La enfermedad de la abuela cambió nuestra forma de vida y transformó la actitud de mi madre hacia mí. Muchos días no me miraba los deberes ni me preguntaba qué tal en la escuela ni se interesaba como antes por Amelia y su familia.
El otoño de pronto se volvió gris y empezó a llover. Recuerdo aquellos días mirando caer la lluvia tras los cristales de la cocina. La lluvia me entristecía. A ratos me acercaba al cuarto de la abuela. Entraba sigilosamente y la miraba. Unas veces estaba con los ojos abiertos y me sonreía y me hablaba. Otras parecía dormida y una angustia dolorosa me desgarraba. «Se va a morir», pensaba, y me acercaba a ella un poco más hasta comprobar que respiraba.
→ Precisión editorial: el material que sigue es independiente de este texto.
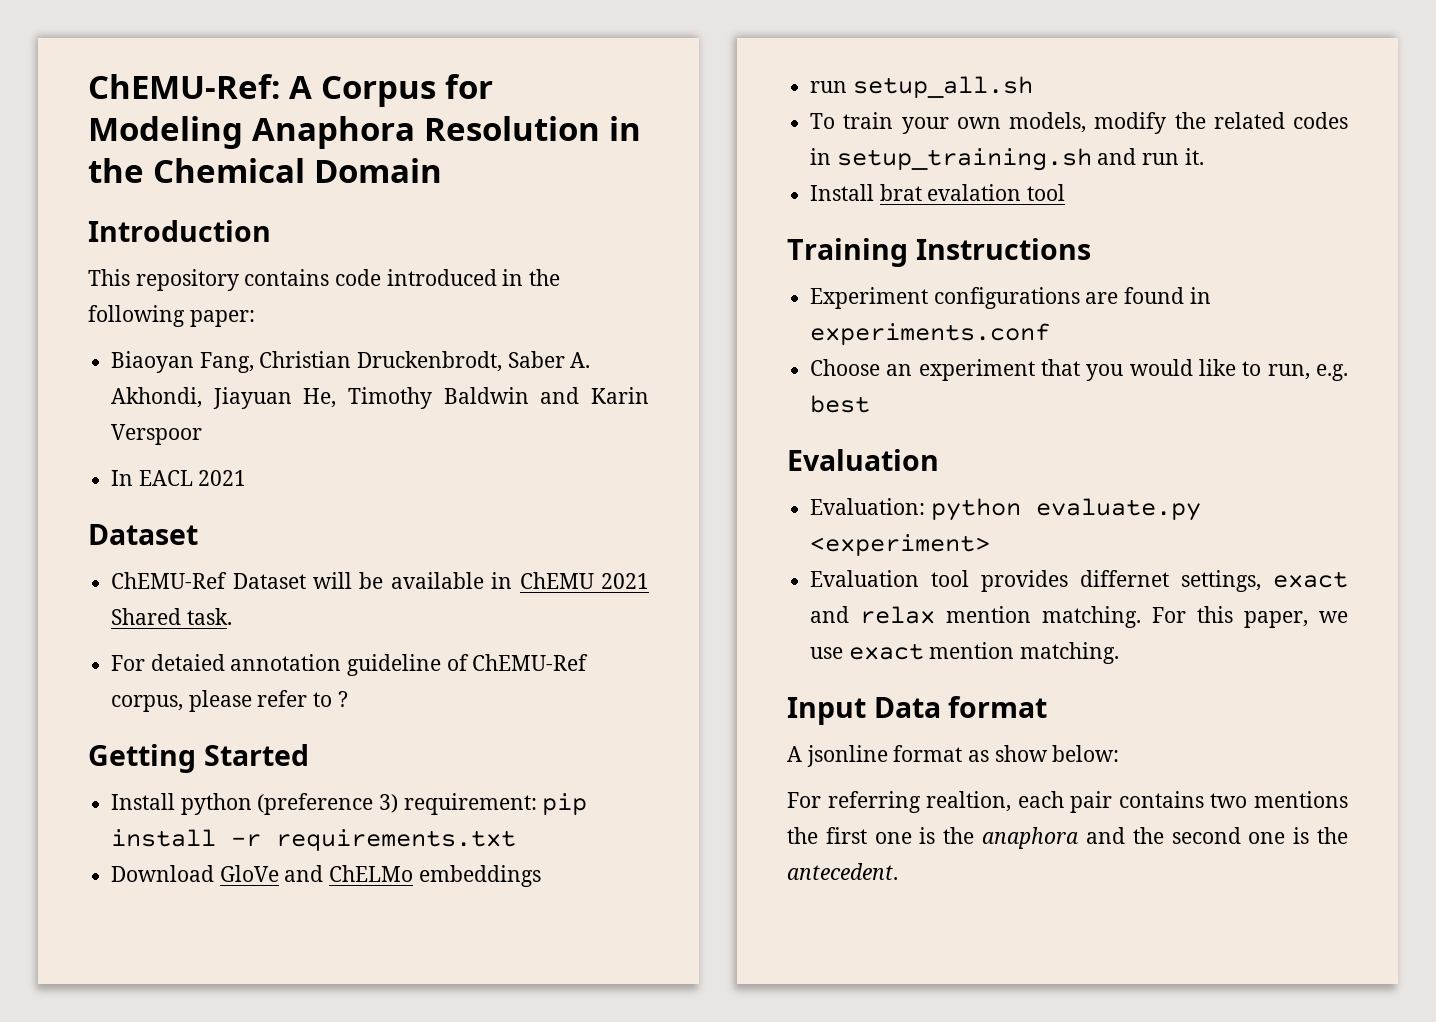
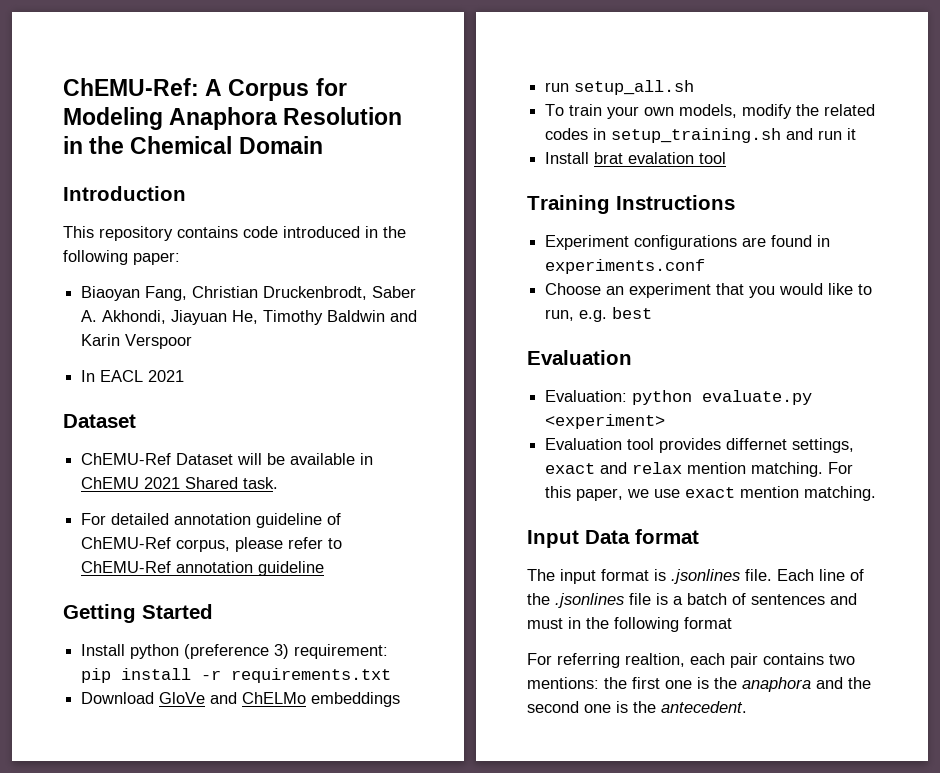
- For detaied annotation guideline of ChEMU-Ref corpus, please refer to ?
+ For detailed annotation guideline of ChEMU-Ref corpus, please refer to ChEMU-Ref annotation guideline
- To train your own models, modify the related codes in setup_training.sh and run it.
+ To train your own models, modify the related codes in setup_training.sh and run it
- A jsonline format as show below:
+ The input format is .jsonlines file. Each line of the .jsonlines file is a batch of sentences and must in the following format
- For referring realtion, each pair contains two mentions the first one is the anaphora and the second one is the antecedent.
+ For referring realtion, each pair contains two mentions: the first one is the anaphora and the second one is the antecedent.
Estaban muy cerca las Navidades, que iban a ser tristes para nosotras con la abuela enferma y la incertidumbre diaria de su temido empeoramiento. «No sé si este año tendremos Nochebuena», le dije a Amelia el día que nos dieron las vacaciones. Me pareció que ella se entristecía pero no pude evitar continuar. «De todos modos las Navidades siempre son tristes.» La víspera de Nochebuena, Amelia vino a verme y me trajo un paquete de parte de su madre. Era un jersey que había tejido para mi, parecido a uno que llevaba Amelia que me gustaba mucho. «En casa nos ponemos los regalos en Navidad, como en Francia», me dijo. «Como mi padre ha vivido tanto tiempo en Francia… Tenemos un árbol iluminado. Tienes que venir a verlo.» Olvido bajó a visitarnos el día de Nochebuena y le conté lo del árbol. «En España no es costumbre», me dijo. «Además mi padre ha leído en el periódico que lo nuestro es el Nacimiento y que lo del árbol es de malos españoles…»
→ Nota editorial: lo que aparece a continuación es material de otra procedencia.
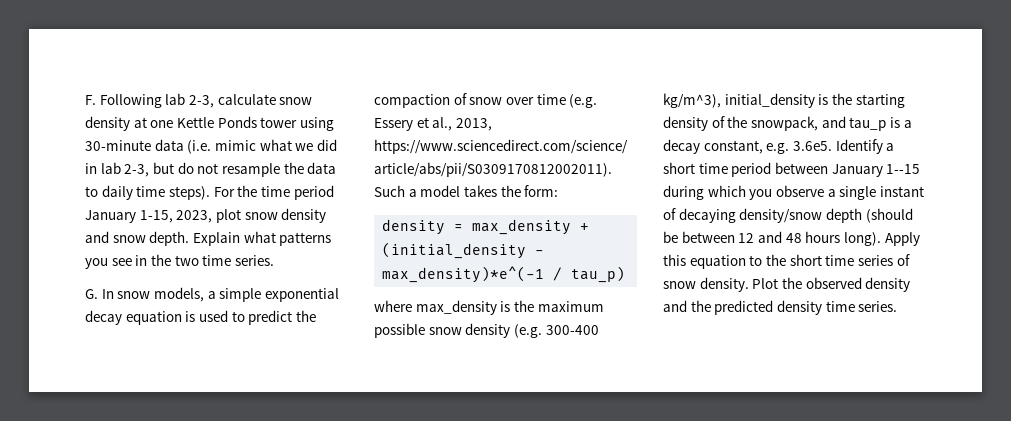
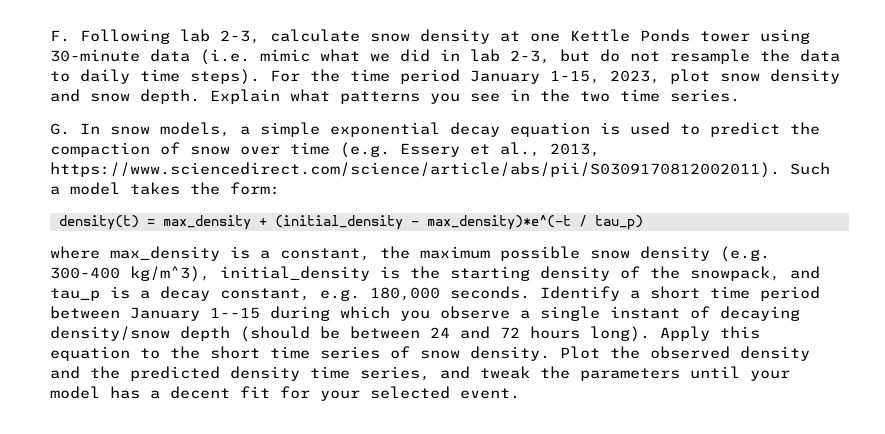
- density = max_density + (initial_density - max_density)*e^(-1 / tau_p)
+ density(t) = max_density + (initial_density - max_density)*e^(-t / tau_p)
- where max_density is the maximum possible snow density (e.g. 300-400 kg/m^3), initial_density is the starting density of the snowpack, and tau_p is a decay constant, e.g. 3.6e5. Identify a short time period between January 1--15 during which you observe a single instant of decaying density/snow depth (should be between 12 and 48 hours long).
+ where max_density is a constant, the maximum possible snow density (e.g. 300-400 kg/m^3), initial_density is the starting density of the snowpack, and tau_p is a decay constant, e.g. 180,000 seconds. Identify a short time period between January 1--15 during which you observe a single instant of decaying density/snow depth (should be between 24 and 72 hours long).
- Plot the observed density and the predicted density time series.
+ Plot the observed density and the predicted density time series, and tweak the parameters until your model has a decent fit for your selected event.

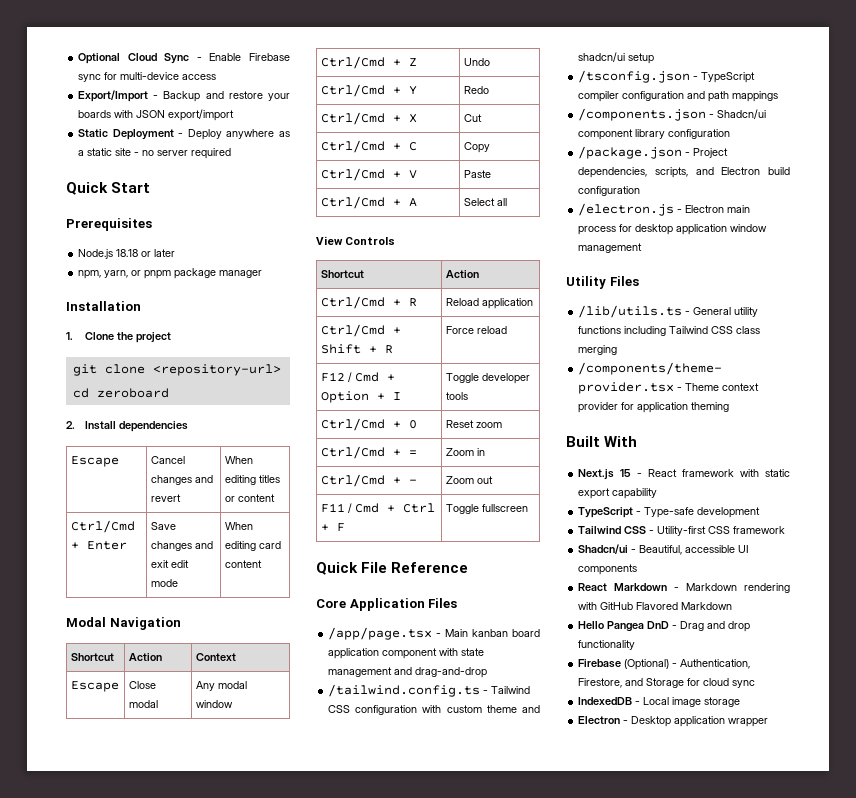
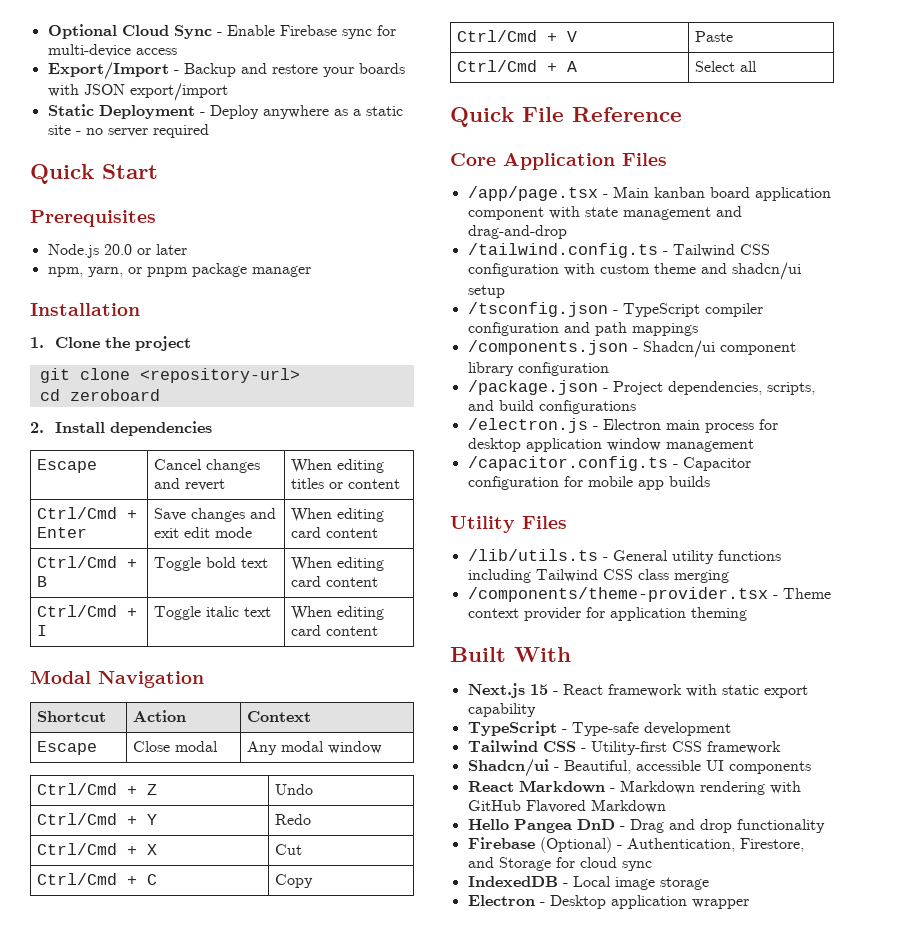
- Node.js 18.18 or later
+ Node.js 20.0 or later
+ Ctrl/Cmd + B | Toggle bold text | When editing card content
+ Ctrl/Cmd + I | Toggle italic text | When editing card content
- View Controls
- Shortcut | Action
- Ctrl/Cmd + R | Reload application
- Ctrl/Cmd + Shift + R | Force reload
- F12 / Cmd + Option + I | Toggle developer tools
- Ctrl/Cmd + 0 | Reset zoom
- Ctrl/Cmd + = | Zoom in
- Ctrl/Cmd + - | Zoom out
- F11 / Cmd + Ctrl + F | Toggle fullscreen
- /package.json - Project dependencies, scripts, and Electron build configuration
+ /package.json - Project dependencies, scripts, and build configurations
+ /capacitor.config.ts - Capacitor configuration for mobile app builds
Sentí miedo y me arrepentí de habérselo dicho. Había temas peligrosos que no debían tratarse y que, decía mi madre, podían acabar en un disgusto. No obstante traté de tranquilizarme y olvidé pronto el incidente.
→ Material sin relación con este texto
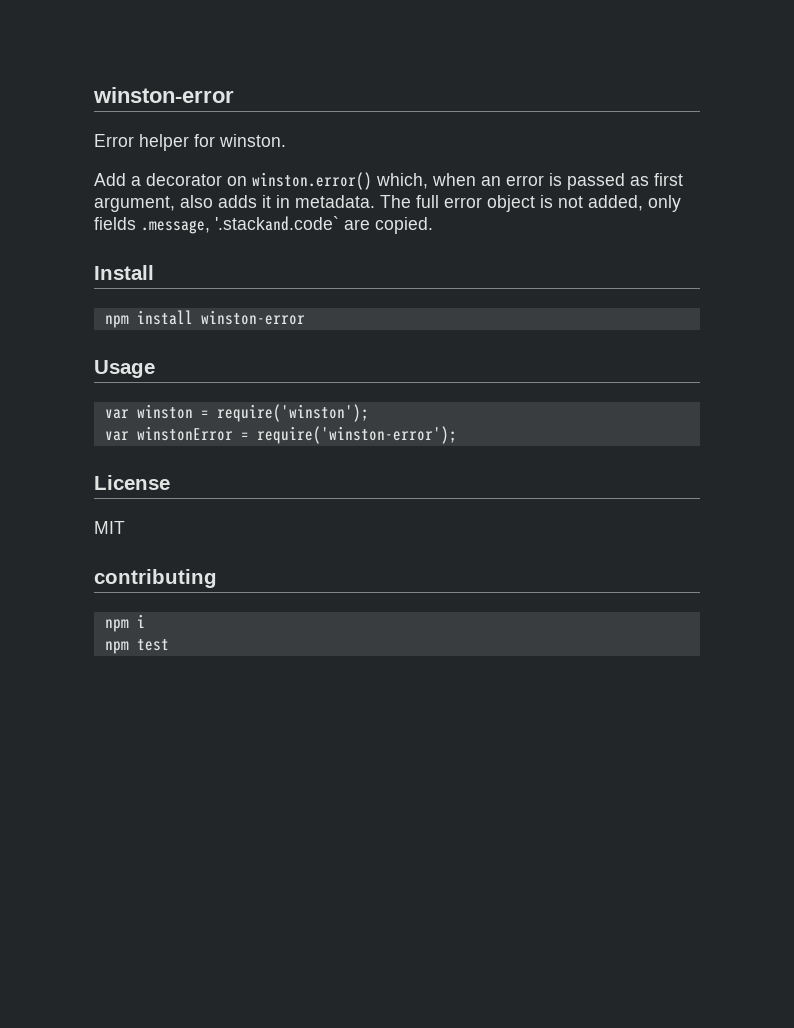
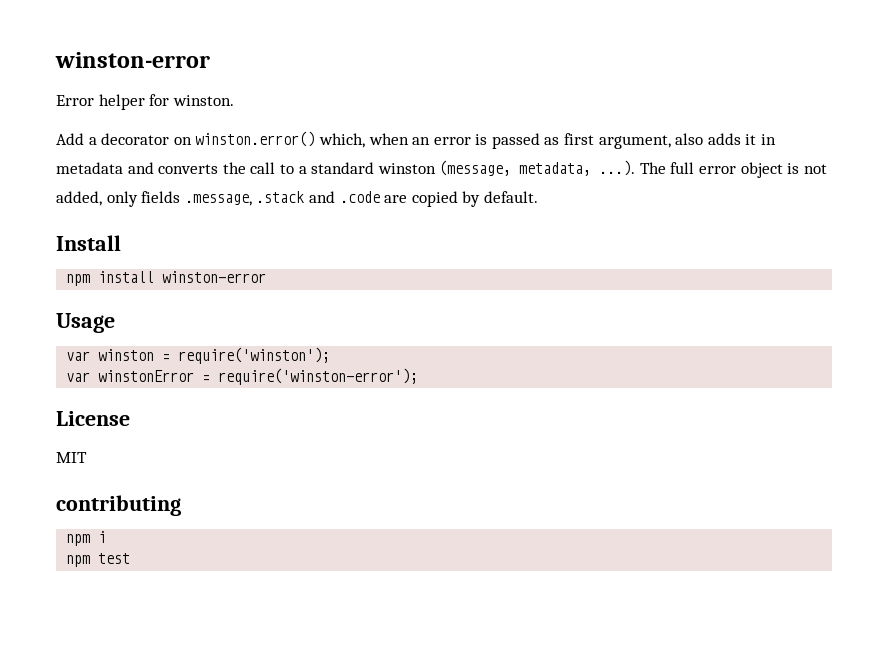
- Add a decorator on winston.error() which, when an error is passed as first argument, also adds it in metadata. The full error object is not added, only fields .message, '.stackand.code` are copied.
+ Add a decorator on winston.error() which, when an error is passed as first argument, also adds it in metadata and converts the call to a standard winston (message, metadata, ...). The full error object is not added, only fields .message, .stack and .code are copied by default.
Mi madre hizo la misma cena de Nochebuena que tomábamos siempre. Asó el pollo, cocinó la sopa de almendras y cenamos las dos en la cocina después de obligar a la abuela a comer un poco de todo. Fue una noche triste y no teníamos ganas de probar el turrón. Nos fuimos a la cama enseguida, sin atrevernos siquiera a hablar de la salud de la abuela.